La résonance est un phénomène selon lequel certains systèmes physiques, électriques ou mécaniques, par exemple, sont sensibles à certaines fréquences. Un système résonant peut accumuler une énergie, si celle-ci est appliquée sous forme périodique, et proche d’une fréquence dite « fréquence de résonance ». Par extension de langage, elle est aussi faculté de résonner, propriété d’accroître la durée ou l’intensité d’un son, effet produit, écho rencontré, mode de retentissement d’un événement vécu ; elle est enfin ce qui fait vibrer le cœur et l’esprit. Toutes les œuvres rassemblées dans cette exposition ont cette capacité de résonance, en ce qu’elles sont échos et vibrations des états du monde : excès en tous genres, nationalismes exacerbés et place du religieux, combat féministes renouvelés, exode et immigration, multiculturalisme et chocs ou rencontres des cultures, compétition ou questions environnementales. Elles sont également résonances à d’autres créations d’un passé plus ou moins éloigné, résonances au cinéma ou à la littérature, à l’histoire de l’art et de la peinture, à celle des arts premiers. Le terme de résonances, au pluriel même, est sans doute le plus à même de rendre compte de ce phénomène de mise en mouvement de l’esprit au contact de l’autre, une mise en mouvement qui oblige au dépassement de ses limites et à l’inventivité d’un autre monde.
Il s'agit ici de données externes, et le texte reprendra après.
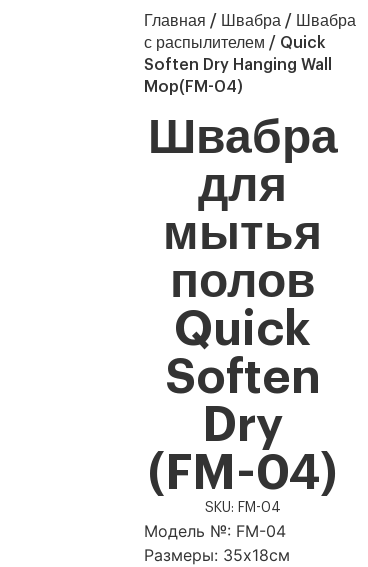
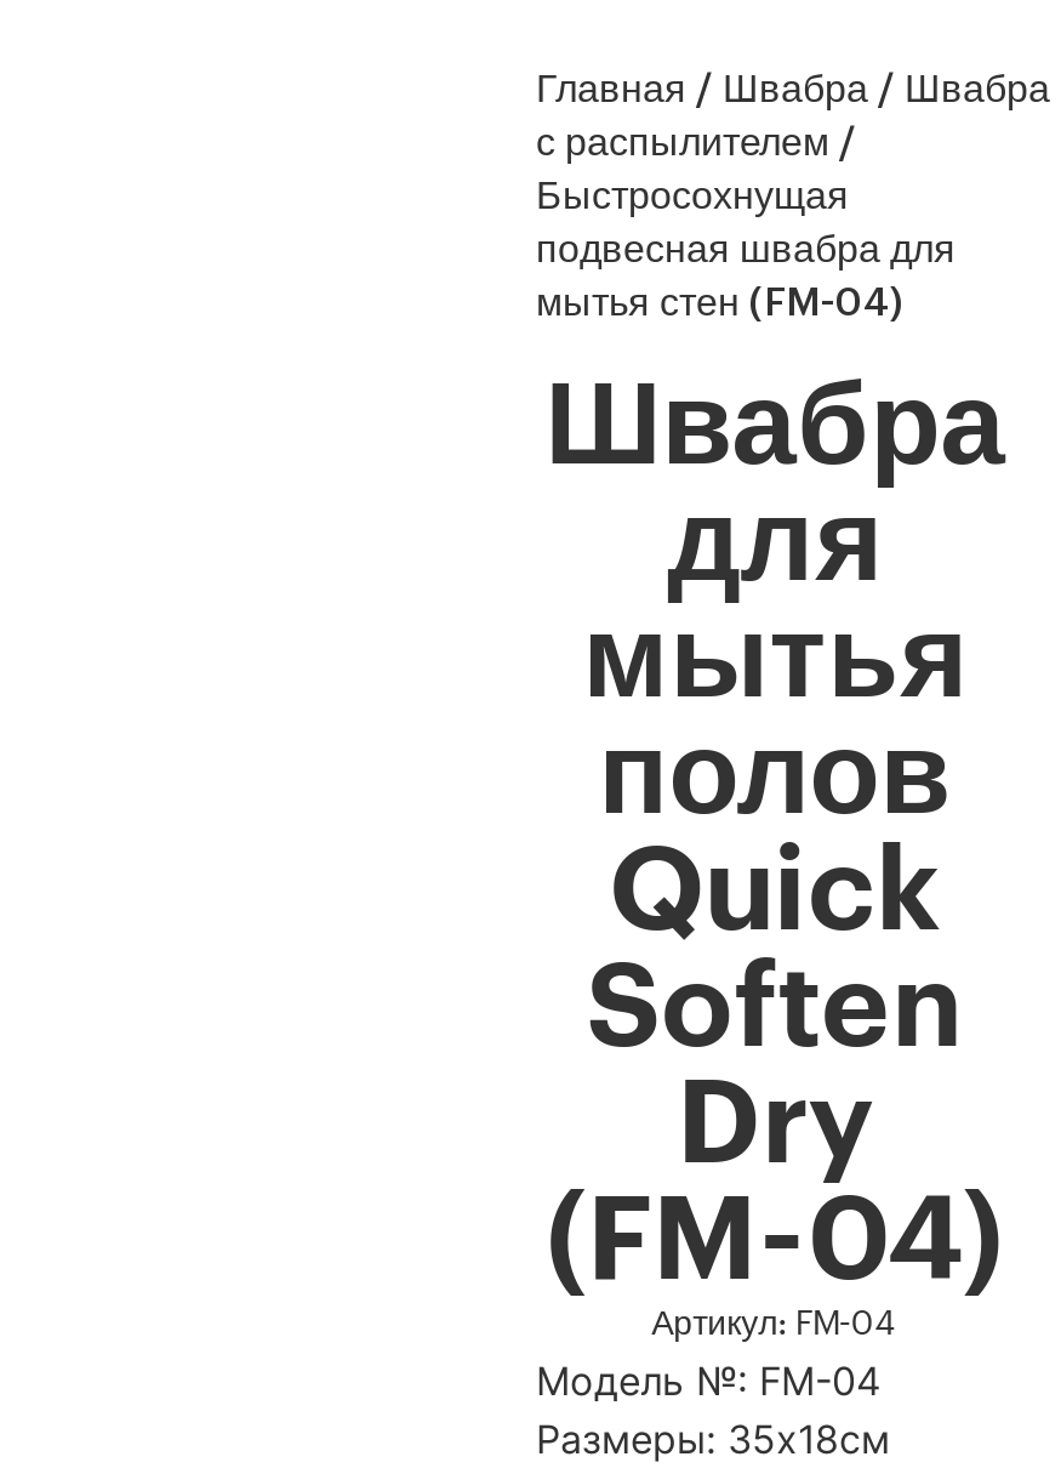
[144,35,332,95] с распылителем / Quick | Soften Dry Hanging Wall | Mop(FM-04) -> [536,123,956,322] с распылителем / | Быстросохнущая | подвесная швабра для | мытья стен (FM-04)
[205,501,281,515] SKU: FM-04 -> [651,1307,899,1341] Артикул: FM-04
Avec des œuvres de : James Lee Byars, Jacques Charlier, Lili Dujourie, Charlotte Lagro, Sophie Langohr, Jacques Lizène, Emilio Lopez-Menchero, Jacqueline Mesmaeker, Guy Mees, Benjamin Monti, John Murphy, Pol Pierart, Maurice Pirenne, Valérie Sonnier, Raphaël Van Lerberghe, Marie Zolamian.

Vernissage ce samedi 18 mars à 19h
Exposition du 19 mars au 15 avril 2017.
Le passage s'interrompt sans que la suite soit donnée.